“I’ve talked to reporters so I already have experience,” Christopher Caviedes said matter-of-factly. The nine-and-a-half-year-old fourth grader was spinning around in the office chair of his after school program director, Simcha Waisman, proudly showing off his throne to passersby.
“Hi, Harnoor,” he shouted, blowing on a pinwheel and giggling as a young classmate walked by.
“Wind power!” Caviedes exclaimed mightily as the pinwheel spun in his hand.
Caviedes and 25 other fourth- and fifth-graders in the Richmond Hill One Stop Community Center’s Computer Technology and Videoconferencing program are anxiously anticipating their chance to “downlink,” or videoconference live with astronauts aboard the International Space Station. They’ve been in training since January, and Thursday, March 6 was no different.
“It’s amazing, because I’ve never spoken to them [astronauts],” Caviedes said, minutes before he and his fellow students began a lesson, via videoconference, with a Space Science Educator at Space Center Houston.
“I’ve heard of speaking with astronauts with ham radio. And this is like ham only different; you actually get to seem them,” he said.
As the students settled in their seats, all facing the expensive videoconferencing technology made up of a remote-controlled camera and wide-screen television, one student couldn’t help but look ahead to the “downlink” with the astronauts.
“When are we going to talk with the International Space Station?” he asked leaning forward in his elementary-sized chair.
Elizabeth Lebowitz, the program’s assistant director and a full-time teacher, responded like an educator.
“Well, I’ll answer that question with a question: When is STS-123 [the next mission to the space station] taking off?”
“March 11!” the students shouted in unison, prompting Lebowitz to explain that the astronauts would need a few days to “settle in” before they were able to talk with One Stop.
“You should have been here the first week. They were like, ‘blah blah blah,’ Waisman whispered, eyes downcast and speaking almost inaudibly as he mimicked his students.
He gazed across the room at kids chatting excitedly as the videoconference link with Houston was set up.
“Now they’ve come out of their shell,” Waisman said with wide eyes.
Once connection had been established, the NASA Space Science Educator asked if any of the students had wondered about what life is like in space.
“I think they like to play with their food a lot,” said one little girl, to which the Educator agreed, explaining that experiments are an astronaut’s way of learning about their environment.
The Educator taught about the vestibular system and motion sickness in space by having the students spin around holding a meter stick – “I felt nauseous” was one response – and opened a dresser drawer in her mock space shuttle to show off the netting that keeps astronauts’ clothes from floating away.
“You wouldn’t want the other astronauts knowing you wear Choo Choo underwear under your space suit,” the woman said, smiling as she held up a pair of children’s underpants. The young crowd giggled wildly.

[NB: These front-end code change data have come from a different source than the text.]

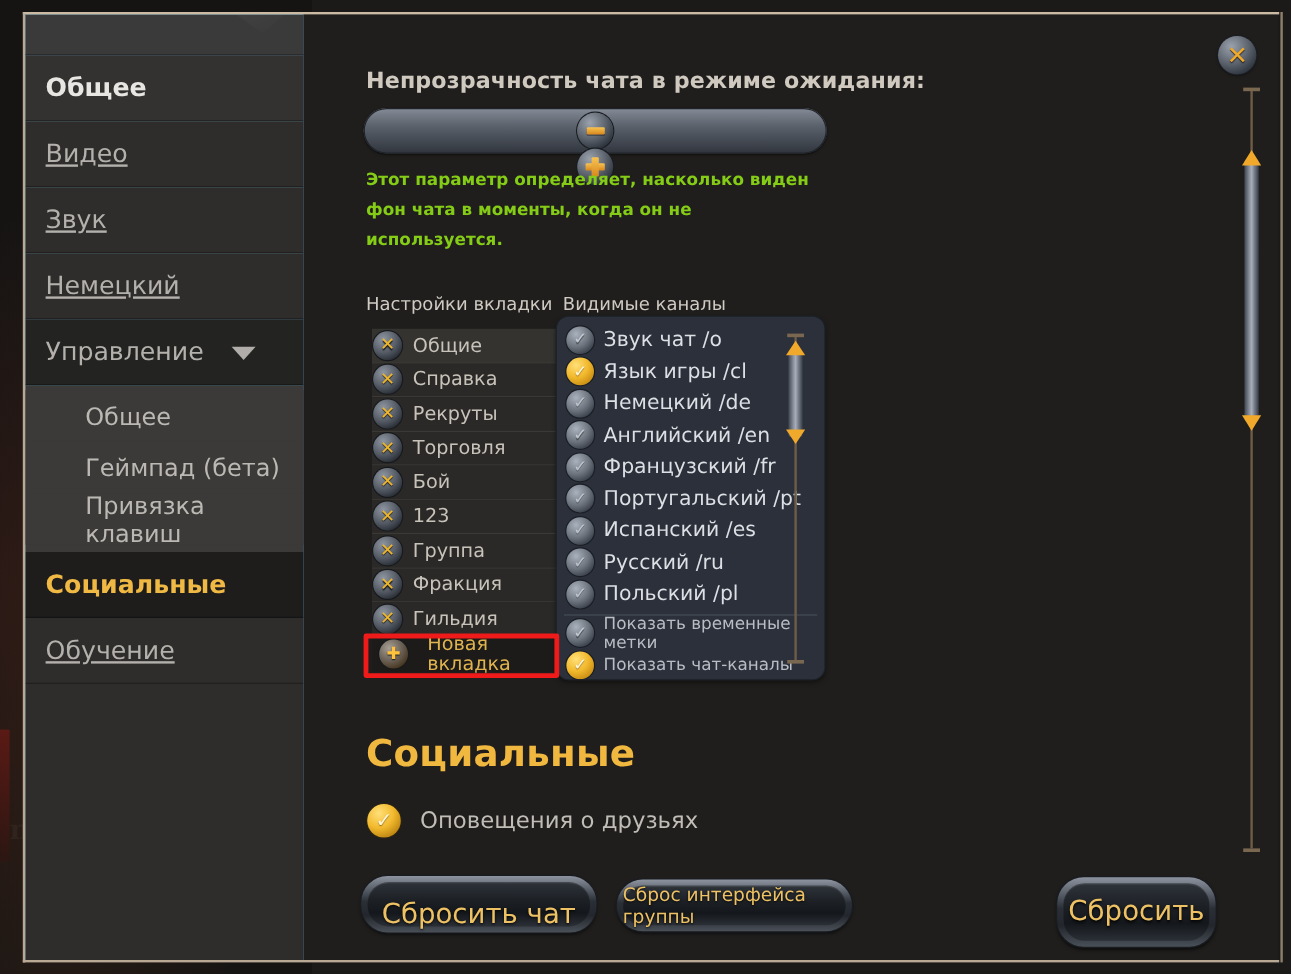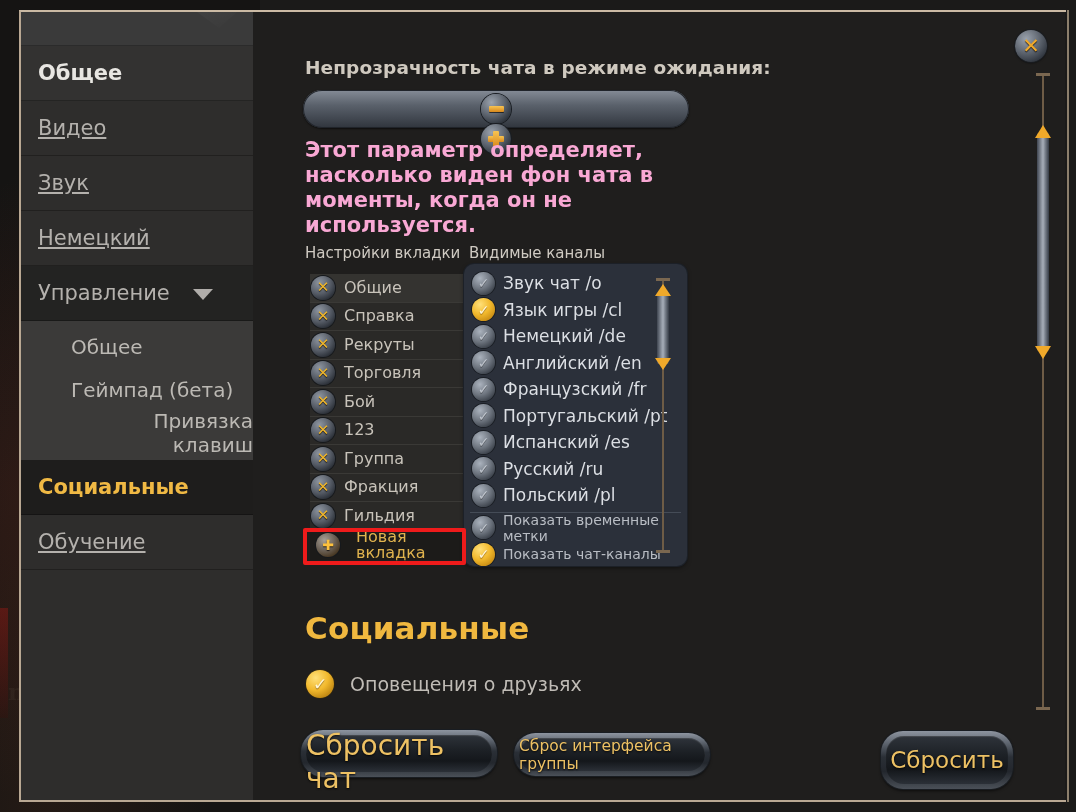--- a/index.html
+++ b/index.html
@@ -62,7 +62,6 @@
     width: 232px; height: 788px;
     background: #7dd3fc;
     overflow: hidden;
-    text-align: right;
   }
   .sidebar-top-strip {
     height: 34px;

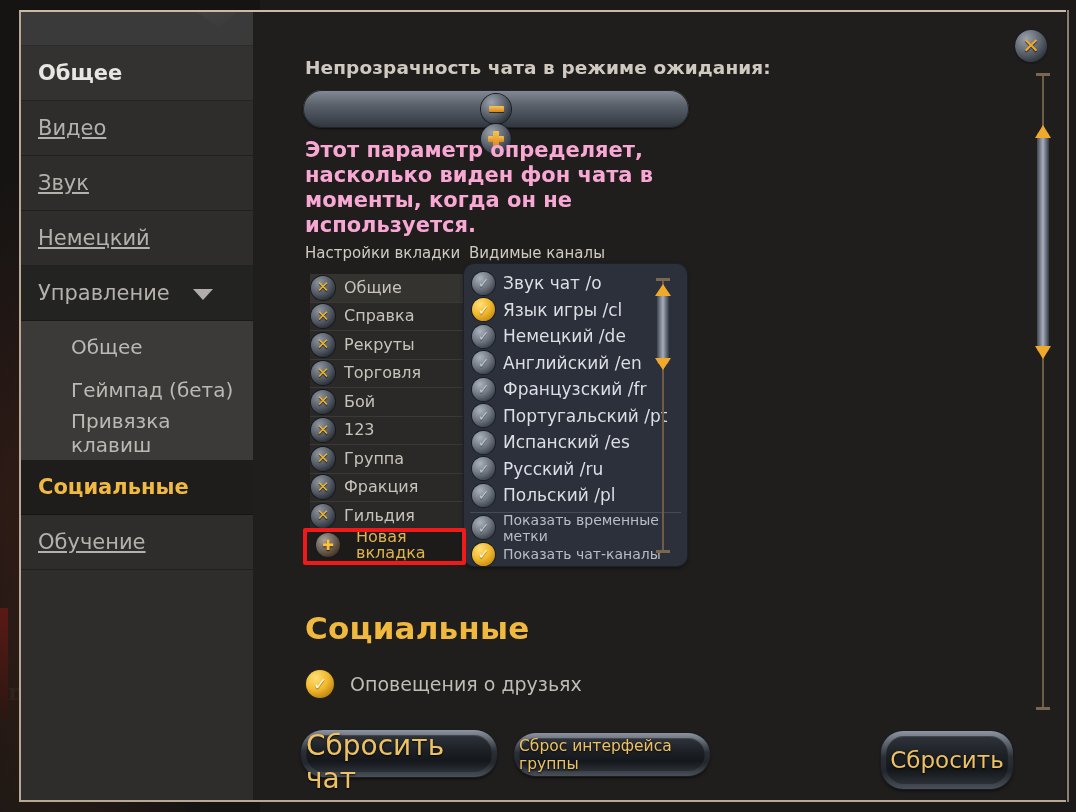--- a/index.html
+++ b/index.html
@@ -228,9 +228,9 @@
   .opt-desc {
     position: absolute; left: 52px; top: 126px;
     width: 390px;
-    font-size: 21px; font-weight: bold;
+    font-size: 14px; font-weight: bold;
     line-height: 25px;
-    color: #f9a8d4;
+    color: #84cc16;
   }
 
   

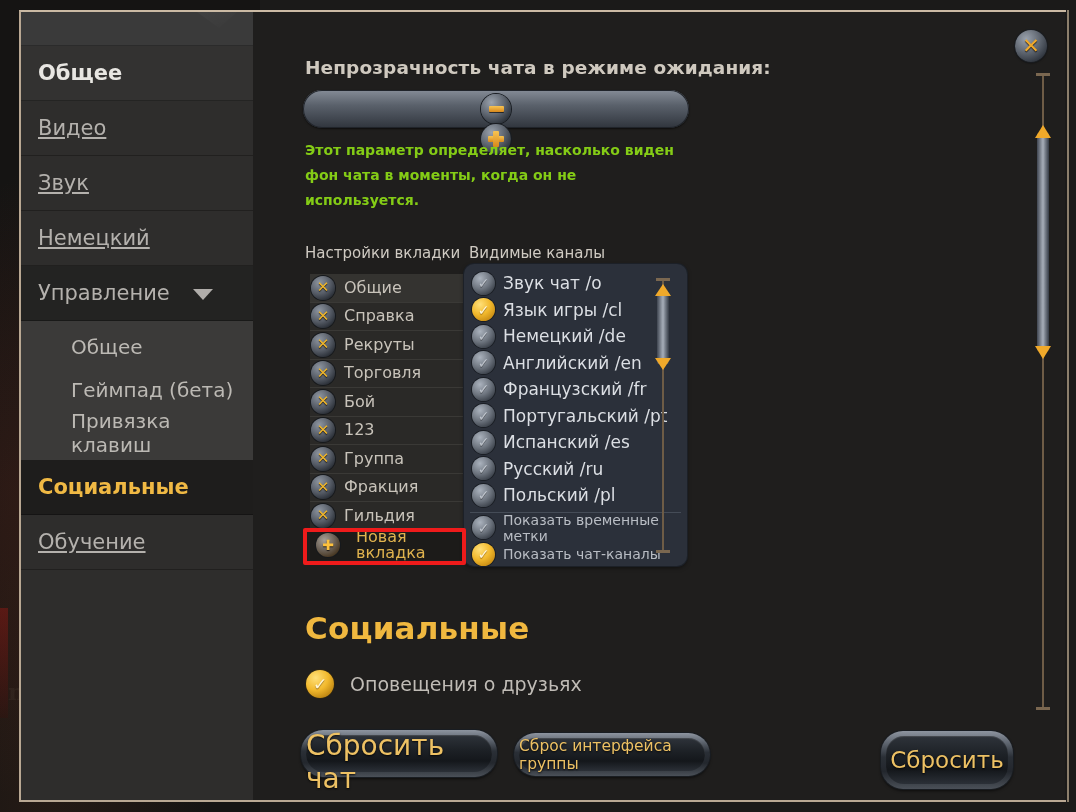--- a/index.html
+++ b/index.html
@@ -396,7 +396,7 @@
     text-shadow: 0 1px 2px rgba(0,0,0,.85);
   }
   #btn-reset-chat  { left: 48px;  top: 718px; width: 196px; height: 47px; }
-  #btn-reset-chat .txt { font-size: 28px; margin-top: 16px; }
+  #btn-reset-chat .txt { font-size: 23px; margin-top: 16px; }
   #btn-reset-group { left: 261px; top: 721px; width: 196px; height: 43px; }
   #btn-reset-group .txt { font-size: 15.5px; }
   #btn-reset-group .inner { border-radius: 17px; }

Many of the kids considered the practice round with Space Center Houston vital to working out the kinks in their videoconferencing skills.
“I don’t want to mess up because it’s live, but you do what you gotta do,” said 9-year-old Emily Balaguera, a fourth grader at P.S. 90, where a majority of her fellow One Stoppers attend school.
Assuming she remembers what she wants to say, Balaguera would like to ask the astronauts of STS-123 “if they every caught any living stuff up there – anything weird. Have they ever gotten freaked because they saw something?”
Anton Seminerio, grandson of Councilmember Anthony Seminerio who helped fund the One Stop program along with Assemblymember Nettie Mayersohn and State Senator Serphin Maltese, is most excited to show the astronauts the mission patches he and his fellow students have designed for STS-123.
Seminerio said he would like to be an astronaut when he gets older.
Adrienne Ubertini, the principal at P.S. 90, proudly watched her students from the back of the room as they interacted with the NASA Educator. Ubertini thinks One Stop’s program, with its all encompassing educational approach, is duly preparing students for the real world.
“They definitely have an improved attitude,” Ubertini said of the students in the program.
“I was in the school yard and I heard some of the children telling other children what they’d been doing. To me, if they’re doing it on their own without a teacher telling them to, that means they’re learning something,” she said.
“Who knows? Maybe one day we’ll have an astronaut from our school.”